Schon aus der Zeit vor 4000 Jahren vor Christus wurden Zeichnungen und Überreste von Webstühlen gefunden. So kann man davon ausgehen, dass schon in der Jungsteinzeit gewebte Kleidung in Mitteleuropa getragen wurde. Auch aus dem alten Ägypten gibt es Überlieferungen. Dabei wurde nicht horizontal, sondern vertikal mit dem sogenannten Gewichtswebstuhl gearbeitet. Bis zum 10. Jahrhundert nach Christus webten die Frauen nur für die eigene Haus- und Hofgemeinschaft, wobei überschüssige Stoffe für den Tauschhandel genutzt wurden. 

Kurz nach den Erfindungen des Trittwebstuhls und der Webspule im 10. Jahrhundert, begann sich im 11. Jahrhundert das Textilgewerbe auszubreiten. Zu diesem Zeitpunkt begannen Männer diese Tätigkeit auszuüben. Auch wurden Textilien für den Fernhandel hergestellt. Da die Männer mit dem Trittwebstuhl gearbeitet haben, konnten sie vergleichsweise schnell einfach gemusterte Stoffe produzieren. Die Frauen hingegen konnten mit den Gewichtswebstühlen sehr aufwändige Motive herstellen. 
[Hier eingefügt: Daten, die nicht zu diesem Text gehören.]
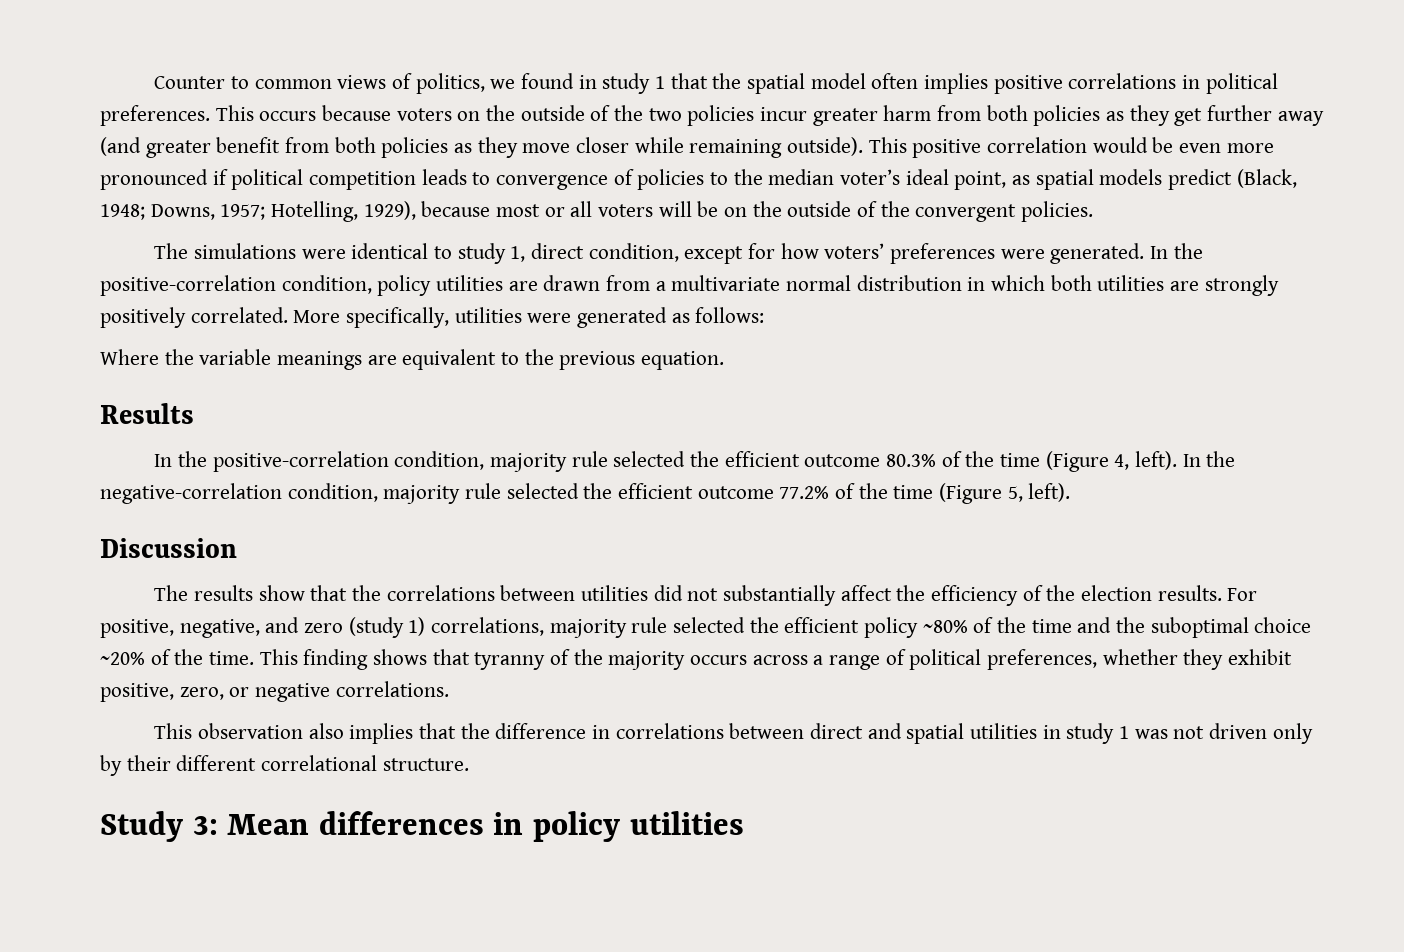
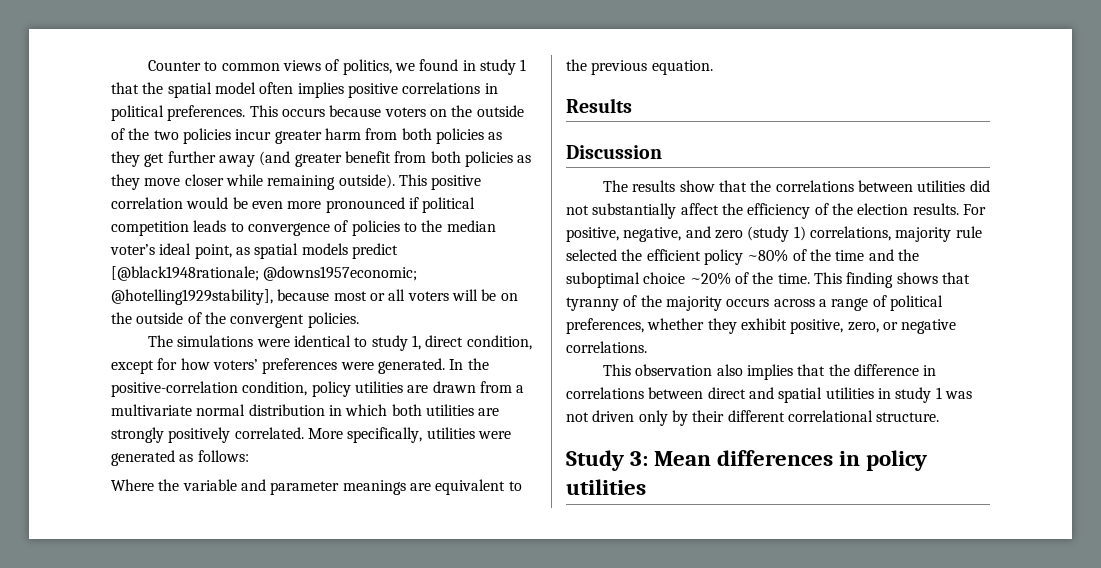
[1236,169,1297,188] [100,201,416,222] (Black, 1948; Downs, 1957; Hotelling, 1929), -> [111,266,418,281] [111,289,273,305] [@black1948rationale; @downs1957economic; @hotelling1929stability],
(272, 357) none -> [240,479,340,495] and parameter
[154,451,1236,472] [100,483,1071,504] // In the positive-correlation condition, majority rule selected the efficient outcome 80.3% of the time (Figure 4, left). In the negative-correlation condition, majority rule selected the efficient outcome 77.2% of the time (Figure 5, left). -> (632, 105) none

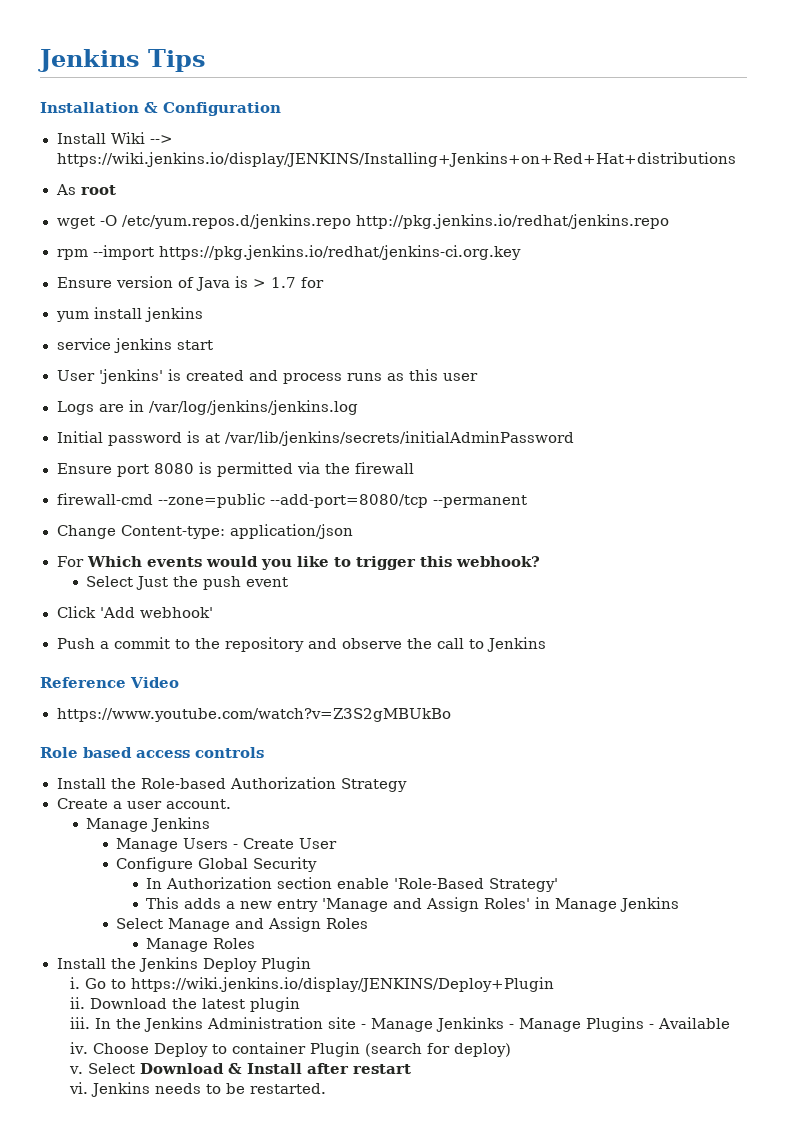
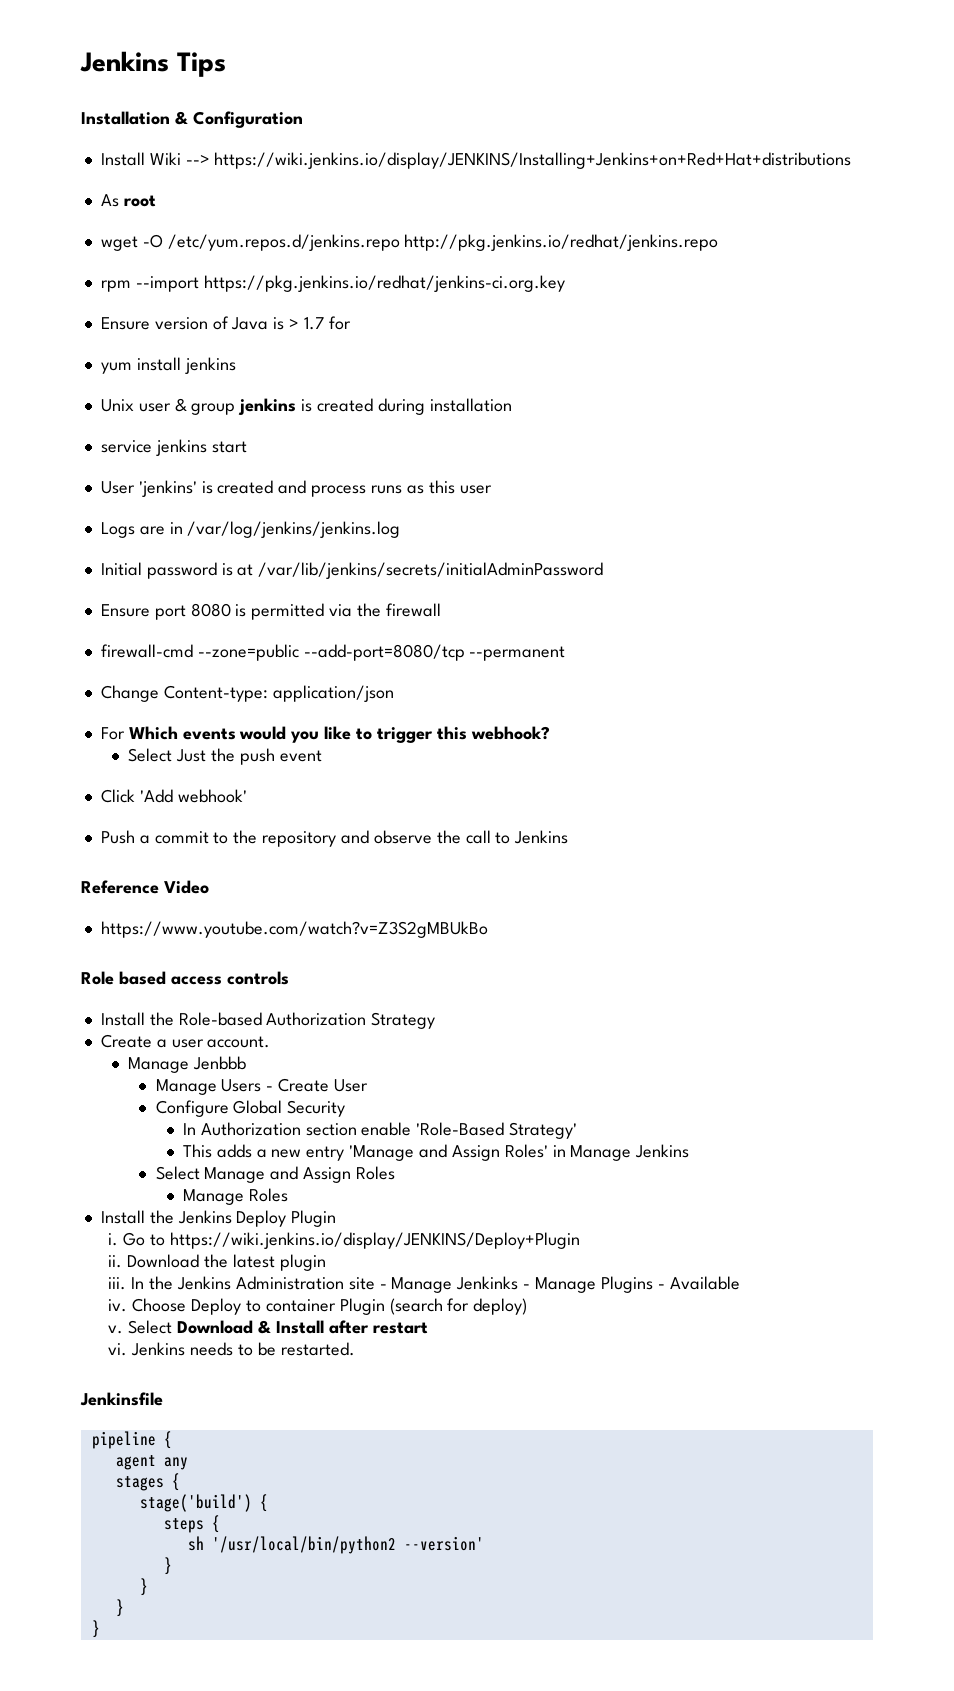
(203, 314) none -> [100,398,512,415] // Unix user & group jenkins is created during installation
[151,817,211,832] Jenkins -> [193,1056,247,1070] Jenbbb
(326, 1088) none -> [80,1392,163,1406] [91,1431,172,1449] [115,1455,188,1470] [115,1473,180,1491] [139,1494,268,1512] [163,1515,220,1533] [187,1536,484,1554] [163,1557,172,1575] [139,1578,148,1596] [115,1599,124,1617] [91,1620,100,1638] // Jenkinsfile // pipeline { // agent any // stages { // stage('build') { // steps { // sh '/usr/local/bin/python2 --version' // } // } // } // }

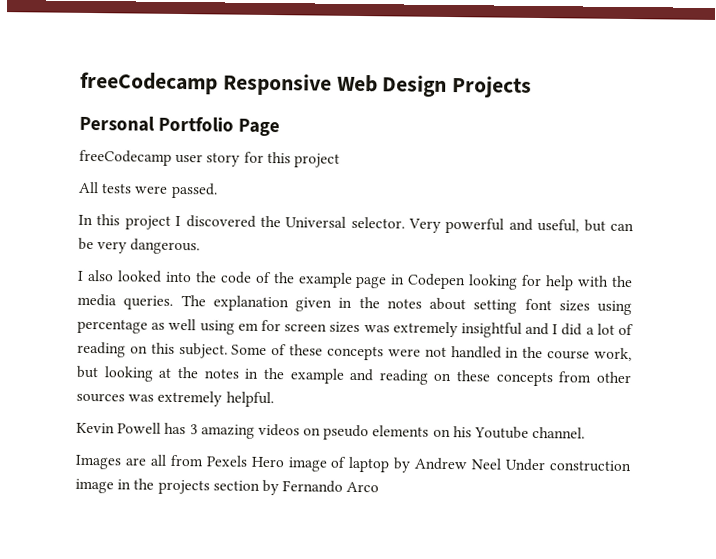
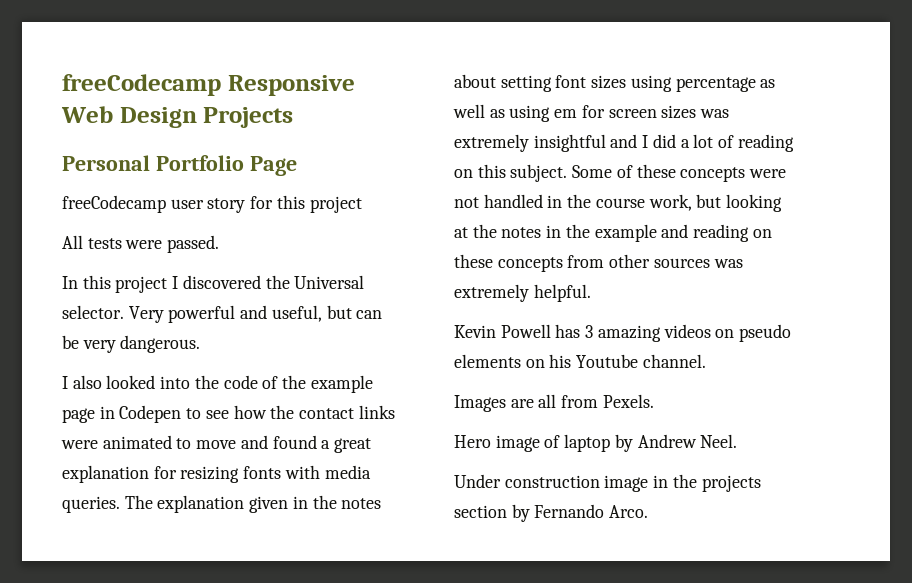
[468,274,633,291] looking for help with the -> [186,405,395,419] [61,435,372,453] [62,465,320,483] to see how the contact links were animated to move and found a great explanation for resizing fonts with
(197, 324) none -> [489,109,505,118] as
[205,455,248,467] Pexels -> [602,394,654,408] Pexels. //
[471,458,503,470] Neel -> [700,434,738,448] Neel. //
[346,481,380,493] Arco -> [609,505,649,518] Arco.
Gegen Ende des 14. Jahrhunderts schlossen sich die selbstständigen Weber zu Webereien mit Angestellten zusammen, die Lohnarbeit leisteten. In den nächsten zwei Jahrhunderten entstand eine dezentrale Textilmanufaktur, die auf eine frühkapitalistische Produktionsweise hindeutet. Nach der Erfindung des mechanischen Webstuhls um 1830 entstanden die ersten Webfabriken. 

Zunächst wurden die Rohstoffe verwendet, die in der näheren Umgebung vorkamen. So wurden hier in Deutschland Wolle und Leinen genutzt. Später wurden auch Materialien, die aus weiter Entfernung gereist waren wie Seide verwendet.